__DATA RECORDS__.
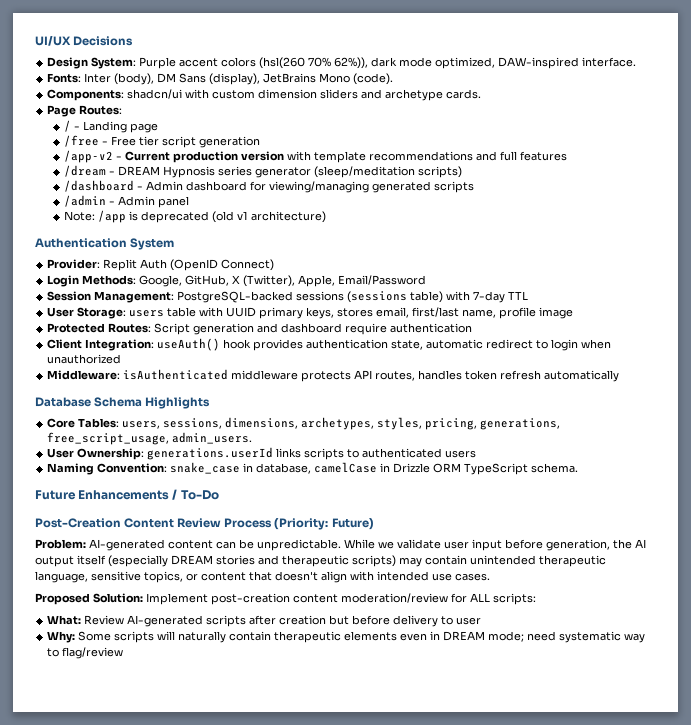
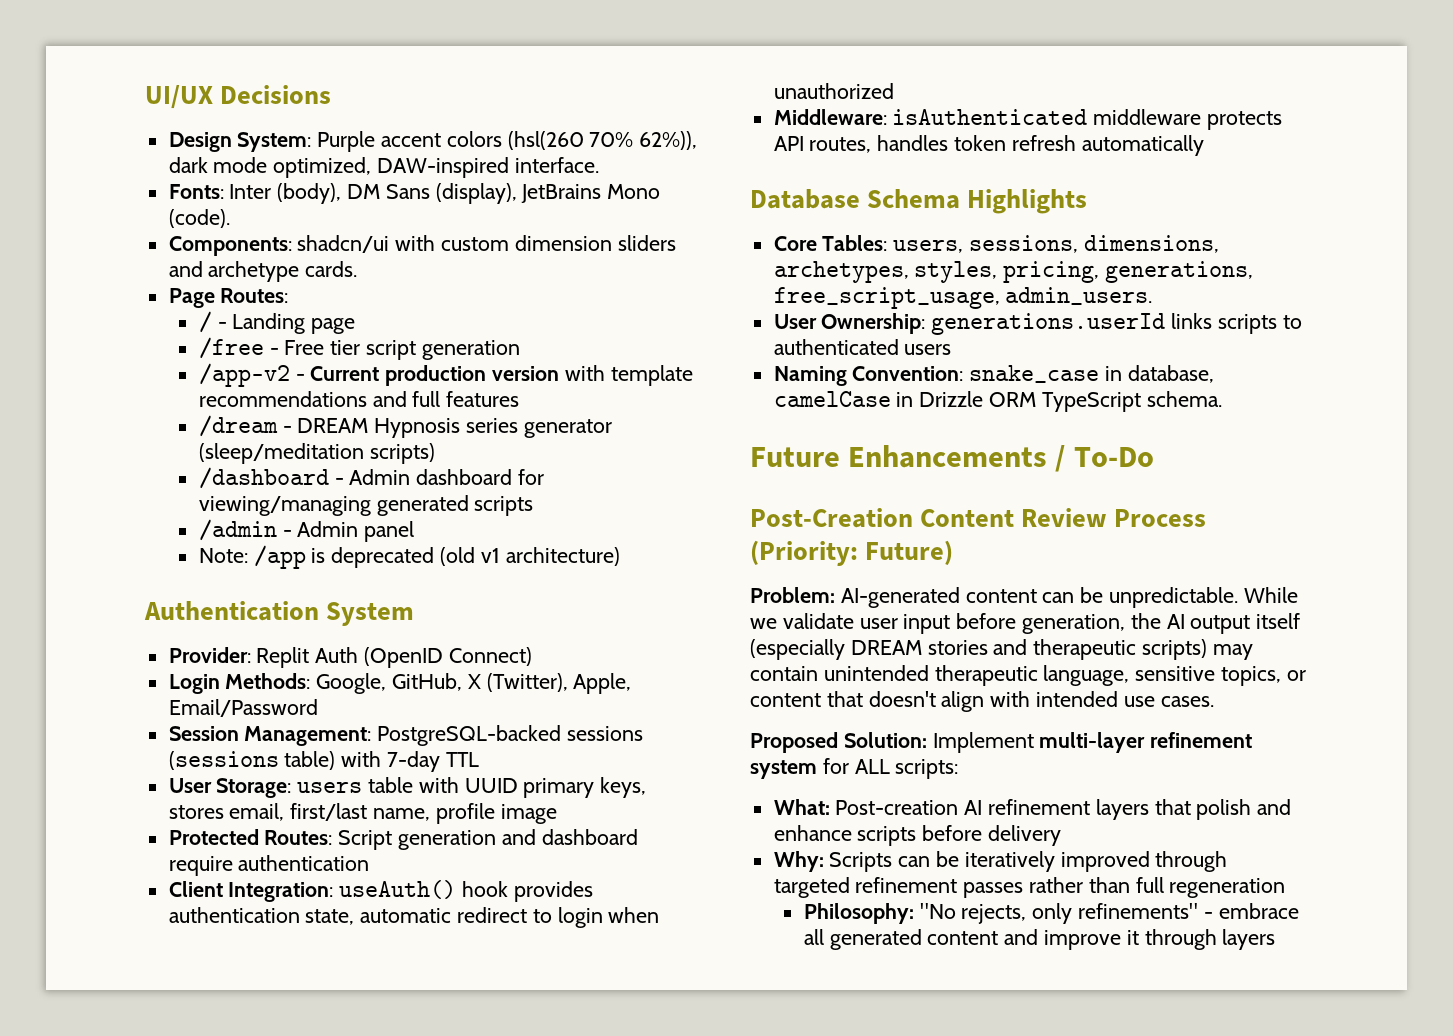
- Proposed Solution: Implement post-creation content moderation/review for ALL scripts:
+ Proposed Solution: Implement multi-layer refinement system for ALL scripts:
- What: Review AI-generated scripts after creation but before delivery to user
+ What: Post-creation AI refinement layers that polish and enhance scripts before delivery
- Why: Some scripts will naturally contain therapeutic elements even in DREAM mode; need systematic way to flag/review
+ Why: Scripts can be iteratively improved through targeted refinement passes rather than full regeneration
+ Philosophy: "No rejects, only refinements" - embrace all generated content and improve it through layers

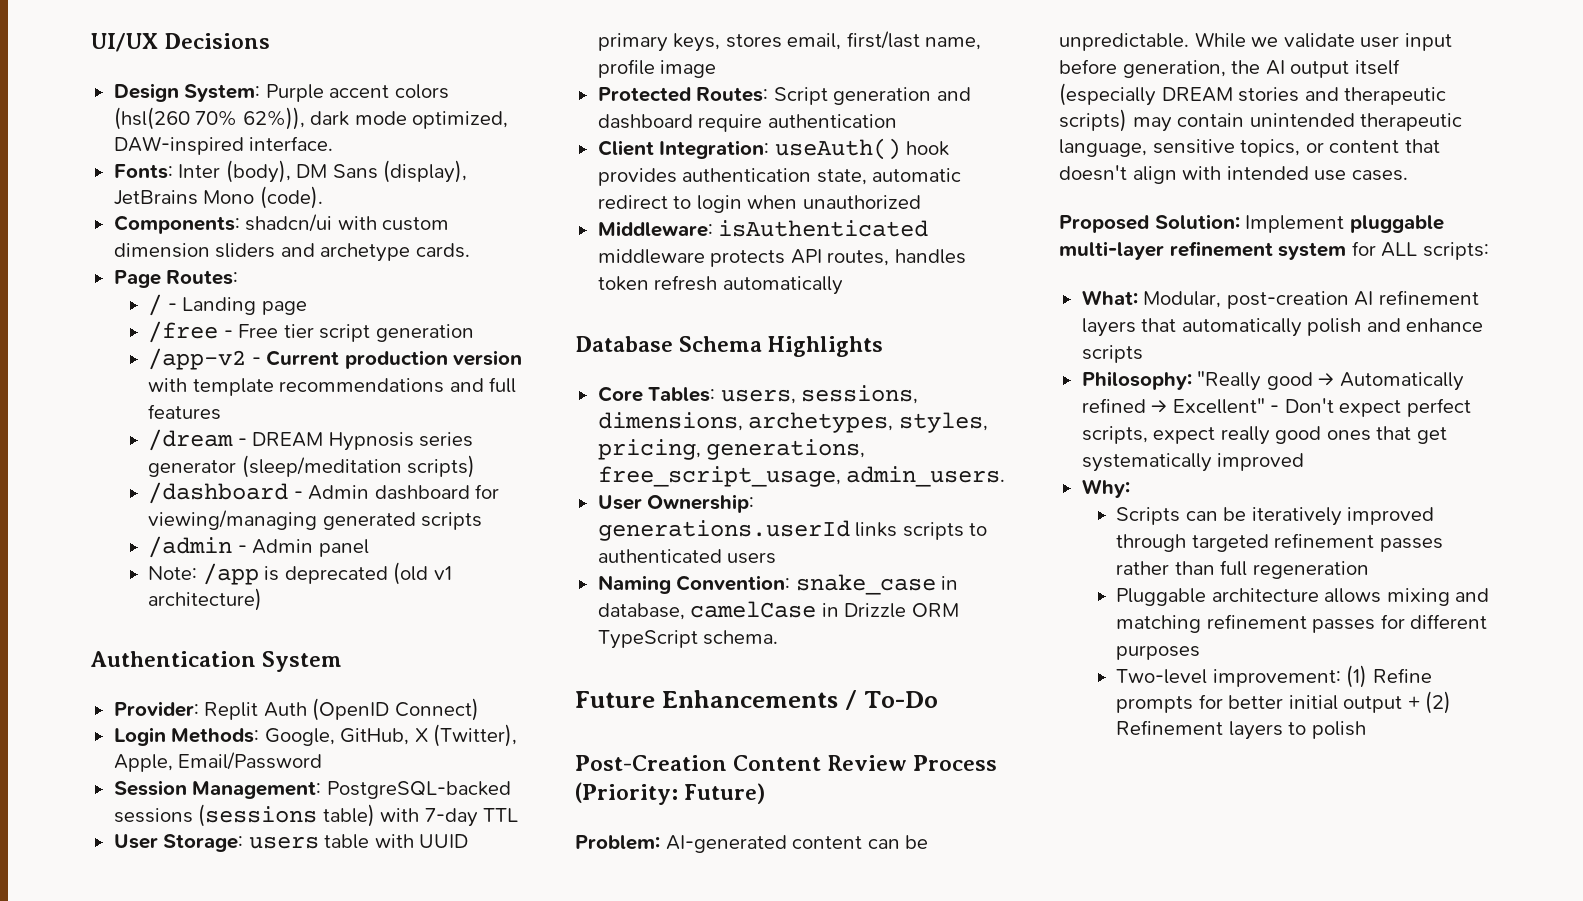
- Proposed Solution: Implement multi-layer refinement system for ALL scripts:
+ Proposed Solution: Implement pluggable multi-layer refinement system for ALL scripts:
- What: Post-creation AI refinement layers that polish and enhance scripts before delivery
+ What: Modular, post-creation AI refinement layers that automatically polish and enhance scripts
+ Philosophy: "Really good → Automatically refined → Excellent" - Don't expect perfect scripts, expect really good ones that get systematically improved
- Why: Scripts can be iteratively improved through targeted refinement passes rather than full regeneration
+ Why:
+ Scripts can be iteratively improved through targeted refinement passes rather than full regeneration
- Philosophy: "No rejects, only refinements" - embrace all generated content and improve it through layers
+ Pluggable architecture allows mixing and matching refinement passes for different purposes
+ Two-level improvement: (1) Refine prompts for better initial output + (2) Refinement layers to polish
--
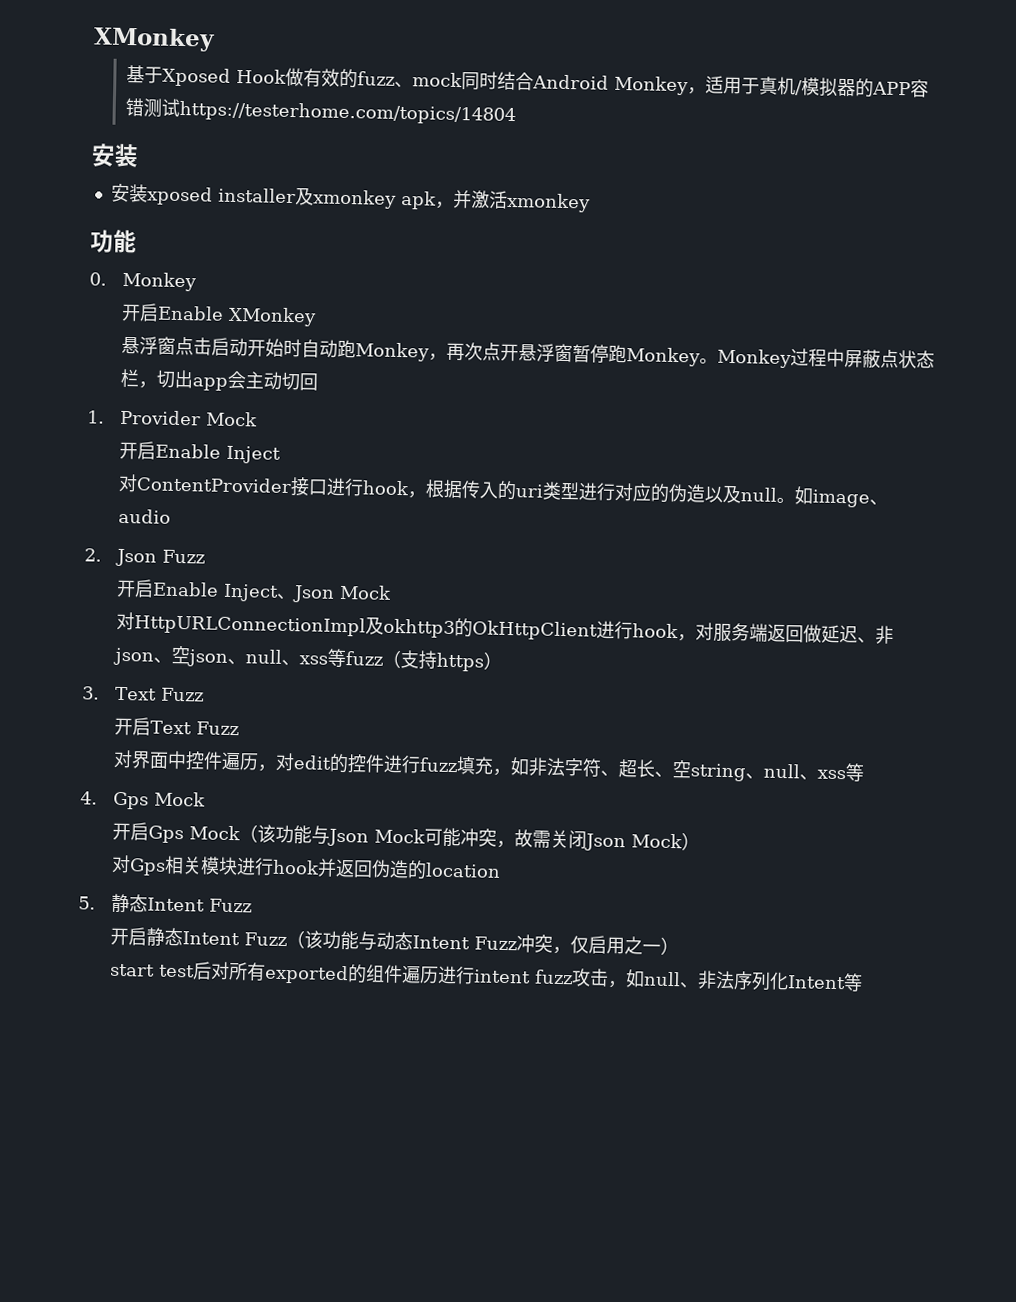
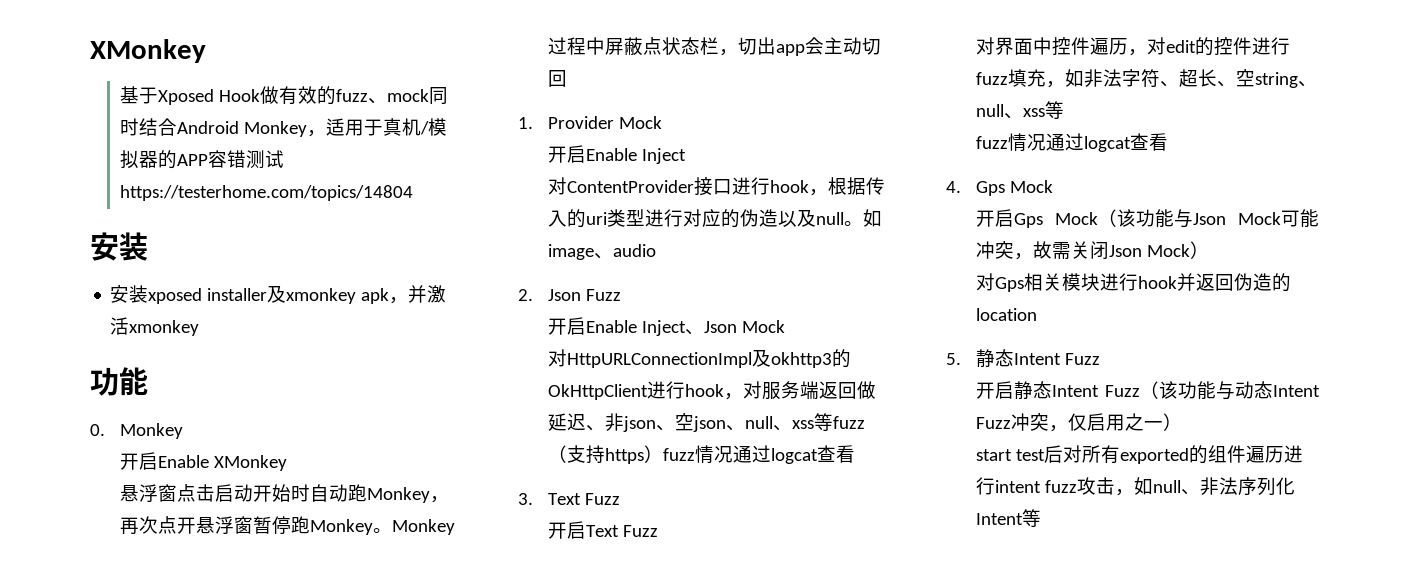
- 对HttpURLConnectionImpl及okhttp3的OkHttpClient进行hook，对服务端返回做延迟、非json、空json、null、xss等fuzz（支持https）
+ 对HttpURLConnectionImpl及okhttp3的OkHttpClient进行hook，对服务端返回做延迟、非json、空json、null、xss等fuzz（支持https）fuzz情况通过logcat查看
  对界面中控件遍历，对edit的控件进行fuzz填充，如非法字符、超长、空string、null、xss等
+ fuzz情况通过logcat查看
* * *
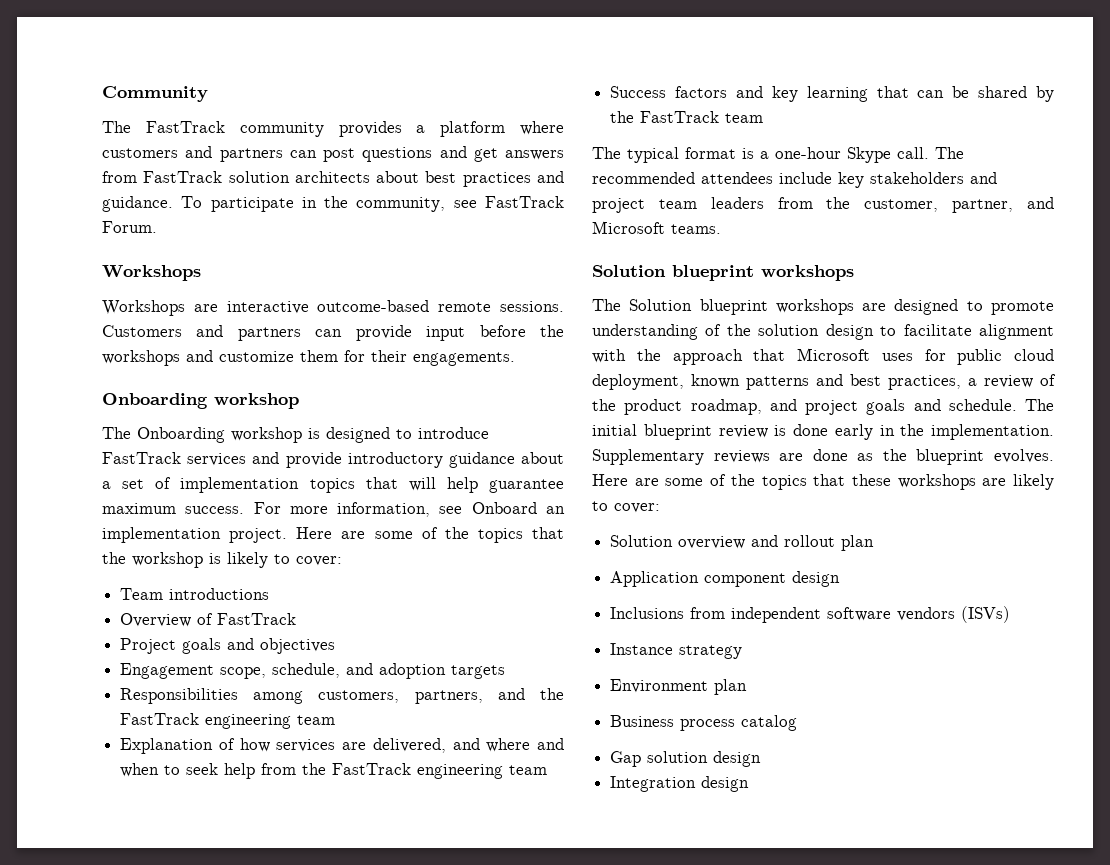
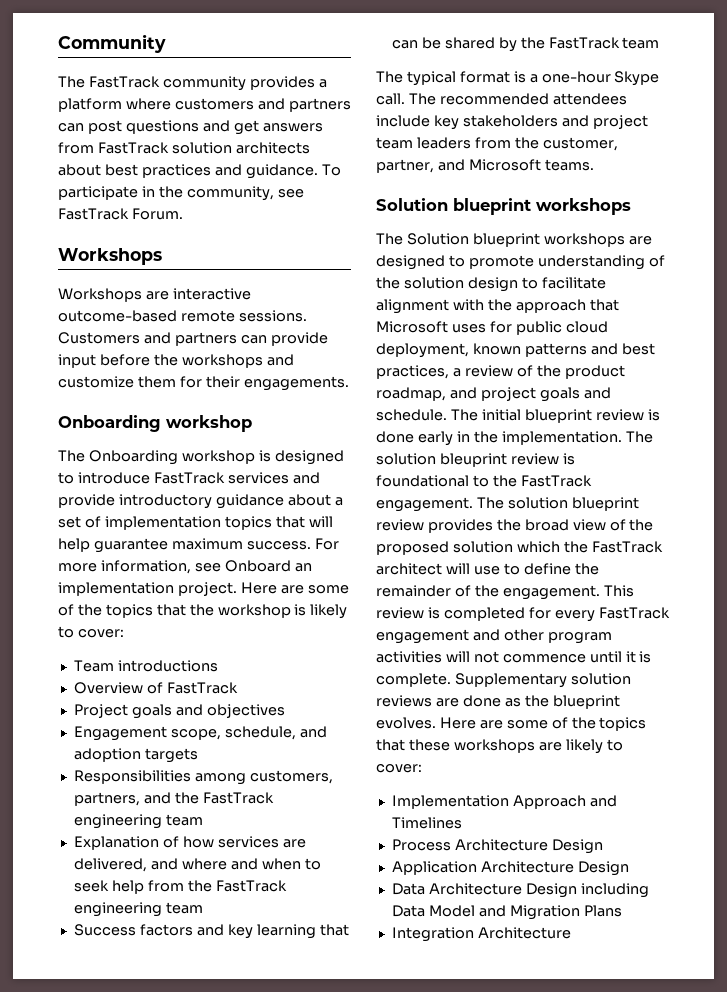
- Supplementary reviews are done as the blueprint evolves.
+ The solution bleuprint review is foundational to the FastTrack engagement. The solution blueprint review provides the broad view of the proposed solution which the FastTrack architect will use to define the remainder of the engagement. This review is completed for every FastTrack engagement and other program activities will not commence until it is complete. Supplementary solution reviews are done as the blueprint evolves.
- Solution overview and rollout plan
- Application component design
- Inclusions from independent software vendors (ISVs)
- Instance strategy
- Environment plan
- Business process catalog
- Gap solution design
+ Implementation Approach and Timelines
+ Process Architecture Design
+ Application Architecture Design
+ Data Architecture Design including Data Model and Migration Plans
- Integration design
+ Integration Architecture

__WORK REQUIRED__. Out of the material above, output word for word the line with "automatically polish and enhance scripts", the line with "layers to polish", and all lines between them, with nothing else.

__RESULT__.
+ What: Modular, post-creation AI refinement layers that automatically polish and enhance scripts
+ Philosophy: "Really good → Automatically refined → Excellent" - Don't expect perfect scripts, expect really good ones that get systematically improved
- Why: Scripts can be iteratively improved through targeted refinement passes rather than full regeneration
+ Why:
+ Scripts can be iteratively improved through targeted refinement passes rather than full regeneration
- Philosophy: "No rejects, only refinements" - embrace all generated content and improve it through layers
+ Pluggable architecture allows mixing and matching refinement passes for different purposes
+ Two-level improvement: (1) Refine prompts for better initial output + (2) Refinement layers to polish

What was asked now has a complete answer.